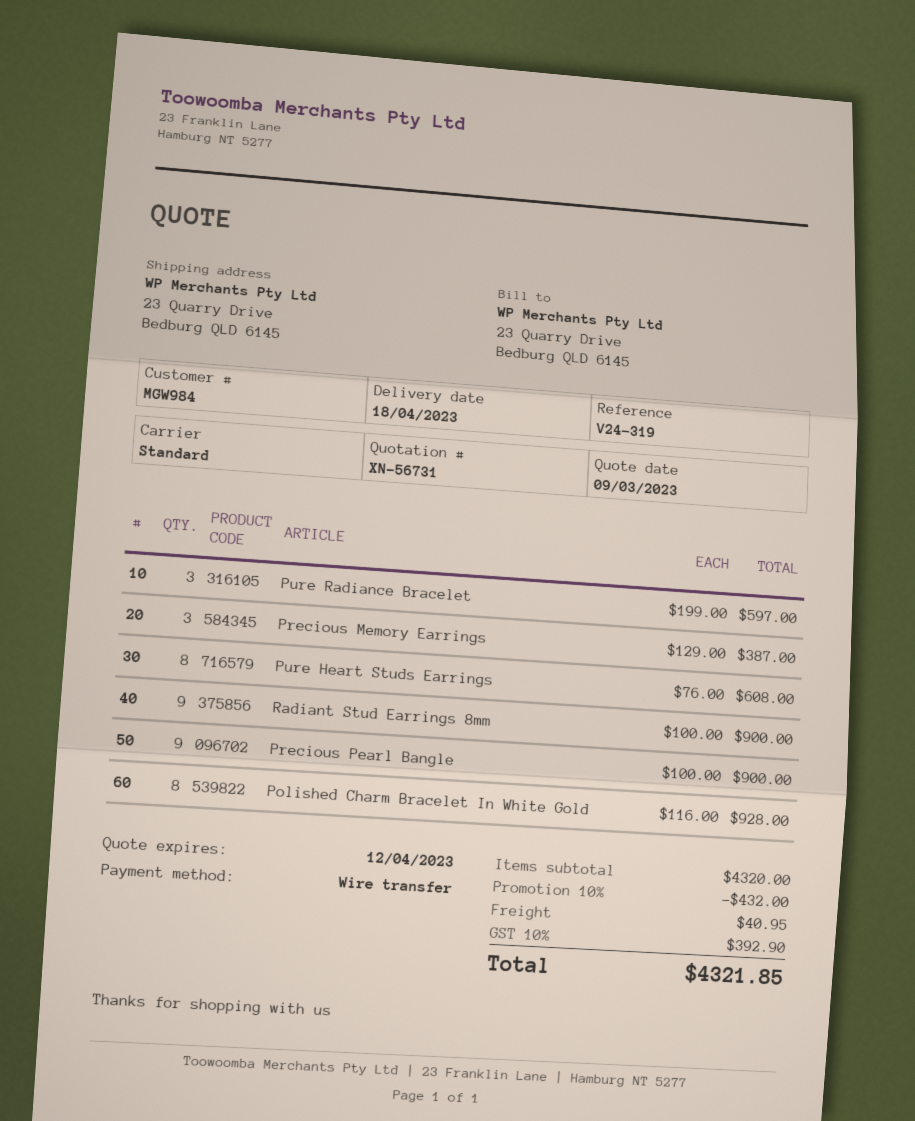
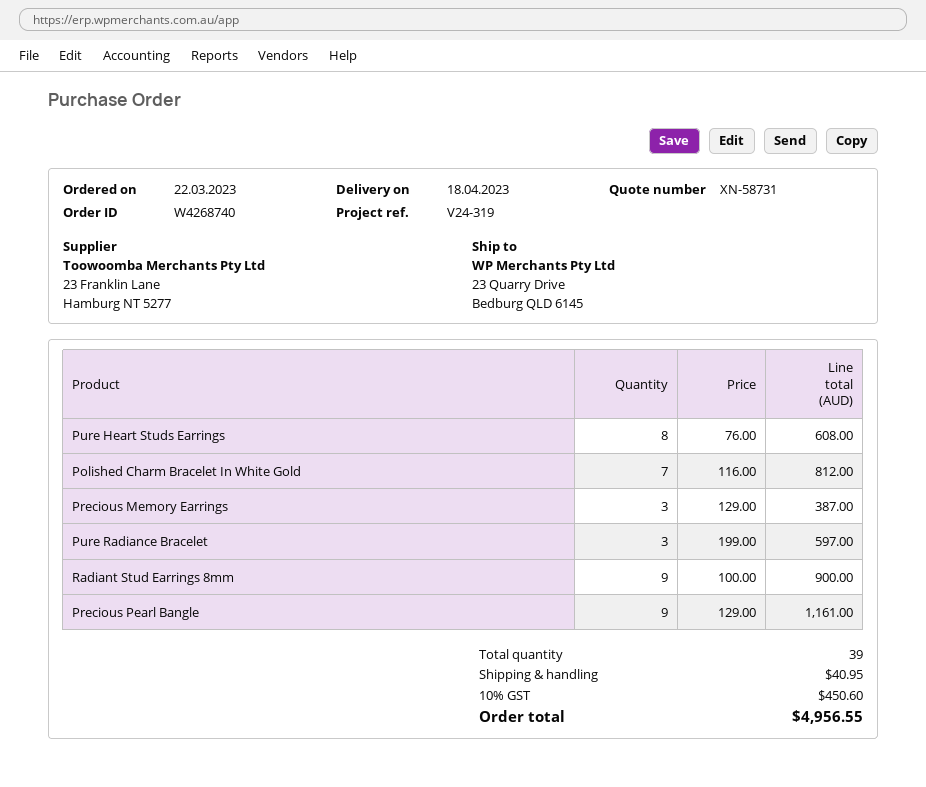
quote number: XN-56731 -> XN-58731
Precious Pearl Bangle: 9 x 100.00 = 900.00 -> 9 x 129.00 = 1161.00
Polished Charm Bracelet In White Gold: 8 x 116.00 = 928.00 -> 7 x 116.00 = 812.00
discount: 10% = 432.00 -> none
tax: 10% = 392.90 -> 10% = 450.60
total: 4321.85 -> 4956.55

## PROBLEM STATEMENT
An exact copy of every line above is needed, without the images.

## REPLY
quote number: XN-56731 -> XN-58731
Precious Pearl Bangle: 9 x 100.00 = 900.00 -> 9 x 129.00 = 1161.00
Polished Charm Bracelet In White Gold: 8 x 116.00 = 928.00 -> 7 x 116.00 = 812.00
discount: 10% = 432.00 -> none
tax: 10% = 392.90 -> 10% = 450.60
total: 4321.85 -> 4956.55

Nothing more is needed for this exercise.